**Revision comparison data:**
########################################

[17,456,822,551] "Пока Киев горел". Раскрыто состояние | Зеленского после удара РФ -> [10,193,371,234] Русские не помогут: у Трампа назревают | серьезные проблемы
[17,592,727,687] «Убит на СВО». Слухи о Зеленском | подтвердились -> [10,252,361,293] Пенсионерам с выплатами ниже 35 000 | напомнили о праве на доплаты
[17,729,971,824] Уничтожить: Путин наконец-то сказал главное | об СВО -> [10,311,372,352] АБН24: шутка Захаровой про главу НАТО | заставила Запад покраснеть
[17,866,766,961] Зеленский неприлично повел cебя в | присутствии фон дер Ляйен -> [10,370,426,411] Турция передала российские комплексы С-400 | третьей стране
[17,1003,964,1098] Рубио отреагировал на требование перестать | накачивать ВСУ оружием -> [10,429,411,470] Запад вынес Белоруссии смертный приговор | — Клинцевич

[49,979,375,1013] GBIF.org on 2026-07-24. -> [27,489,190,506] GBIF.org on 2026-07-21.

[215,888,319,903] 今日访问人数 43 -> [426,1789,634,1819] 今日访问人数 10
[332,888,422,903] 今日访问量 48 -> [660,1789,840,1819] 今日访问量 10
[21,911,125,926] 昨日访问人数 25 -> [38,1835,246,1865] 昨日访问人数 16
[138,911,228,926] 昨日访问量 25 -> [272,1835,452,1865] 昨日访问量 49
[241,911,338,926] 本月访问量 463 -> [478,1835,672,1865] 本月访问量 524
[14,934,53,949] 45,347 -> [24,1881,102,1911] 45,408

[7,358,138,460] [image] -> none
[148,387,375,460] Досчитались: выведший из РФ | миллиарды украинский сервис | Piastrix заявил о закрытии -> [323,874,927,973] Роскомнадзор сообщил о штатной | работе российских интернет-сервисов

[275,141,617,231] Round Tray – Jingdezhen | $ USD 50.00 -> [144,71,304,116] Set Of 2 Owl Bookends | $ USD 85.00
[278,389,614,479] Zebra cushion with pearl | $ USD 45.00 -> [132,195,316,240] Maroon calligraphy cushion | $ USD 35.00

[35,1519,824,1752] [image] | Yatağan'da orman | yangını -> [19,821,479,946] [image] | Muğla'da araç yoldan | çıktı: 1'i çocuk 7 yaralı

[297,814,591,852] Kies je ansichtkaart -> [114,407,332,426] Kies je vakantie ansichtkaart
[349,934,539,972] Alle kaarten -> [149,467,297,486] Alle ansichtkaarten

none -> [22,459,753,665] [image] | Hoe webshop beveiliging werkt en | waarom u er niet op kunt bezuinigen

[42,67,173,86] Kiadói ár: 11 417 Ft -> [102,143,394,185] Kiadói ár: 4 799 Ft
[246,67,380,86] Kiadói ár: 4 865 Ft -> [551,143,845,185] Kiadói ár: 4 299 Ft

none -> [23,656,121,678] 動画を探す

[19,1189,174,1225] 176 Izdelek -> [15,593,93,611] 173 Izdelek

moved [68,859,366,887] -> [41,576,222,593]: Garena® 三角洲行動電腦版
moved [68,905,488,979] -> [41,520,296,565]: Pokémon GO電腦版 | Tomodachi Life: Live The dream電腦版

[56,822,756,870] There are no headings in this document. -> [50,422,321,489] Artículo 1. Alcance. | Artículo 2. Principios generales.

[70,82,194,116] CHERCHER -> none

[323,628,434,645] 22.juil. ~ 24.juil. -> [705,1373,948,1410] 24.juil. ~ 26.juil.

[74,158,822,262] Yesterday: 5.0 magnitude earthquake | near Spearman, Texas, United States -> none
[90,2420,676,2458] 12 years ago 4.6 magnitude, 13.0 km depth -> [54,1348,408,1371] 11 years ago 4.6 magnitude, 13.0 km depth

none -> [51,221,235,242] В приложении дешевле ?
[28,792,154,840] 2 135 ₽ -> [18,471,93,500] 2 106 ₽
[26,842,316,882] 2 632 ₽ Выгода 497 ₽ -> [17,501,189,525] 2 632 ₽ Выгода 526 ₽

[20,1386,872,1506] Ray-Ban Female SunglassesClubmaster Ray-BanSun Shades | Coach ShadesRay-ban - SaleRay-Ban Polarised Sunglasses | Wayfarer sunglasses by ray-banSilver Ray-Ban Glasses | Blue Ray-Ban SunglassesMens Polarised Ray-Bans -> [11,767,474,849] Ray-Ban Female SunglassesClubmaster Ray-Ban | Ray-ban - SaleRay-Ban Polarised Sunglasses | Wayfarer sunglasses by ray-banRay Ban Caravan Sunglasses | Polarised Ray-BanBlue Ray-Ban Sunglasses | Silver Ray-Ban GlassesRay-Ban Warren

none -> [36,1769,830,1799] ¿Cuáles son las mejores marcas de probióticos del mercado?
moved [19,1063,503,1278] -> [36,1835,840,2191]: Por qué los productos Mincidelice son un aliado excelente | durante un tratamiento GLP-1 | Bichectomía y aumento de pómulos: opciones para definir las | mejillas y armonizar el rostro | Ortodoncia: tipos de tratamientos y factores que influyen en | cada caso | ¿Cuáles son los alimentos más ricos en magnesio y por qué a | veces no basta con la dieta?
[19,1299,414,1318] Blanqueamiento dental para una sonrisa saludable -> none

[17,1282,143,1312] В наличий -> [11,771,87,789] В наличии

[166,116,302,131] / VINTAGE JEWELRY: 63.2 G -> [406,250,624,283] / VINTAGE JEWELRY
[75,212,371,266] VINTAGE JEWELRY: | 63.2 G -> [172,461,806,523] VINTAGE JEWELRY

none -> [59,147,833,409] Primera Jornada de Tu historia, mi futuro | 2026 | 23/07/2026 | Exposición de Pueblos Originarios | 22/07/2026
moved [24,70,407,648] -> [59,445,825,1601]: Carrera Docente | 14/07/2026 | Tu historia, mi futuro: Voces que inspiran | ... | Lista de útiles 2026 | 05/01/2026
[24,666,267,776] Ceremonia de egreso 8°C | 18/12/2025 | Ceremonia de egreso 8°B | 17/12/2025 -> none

########################################

**Task brief:**
Nothing but a number is needed: the count of lines above that contain "JEWELRY".

**Solved exercise:**
2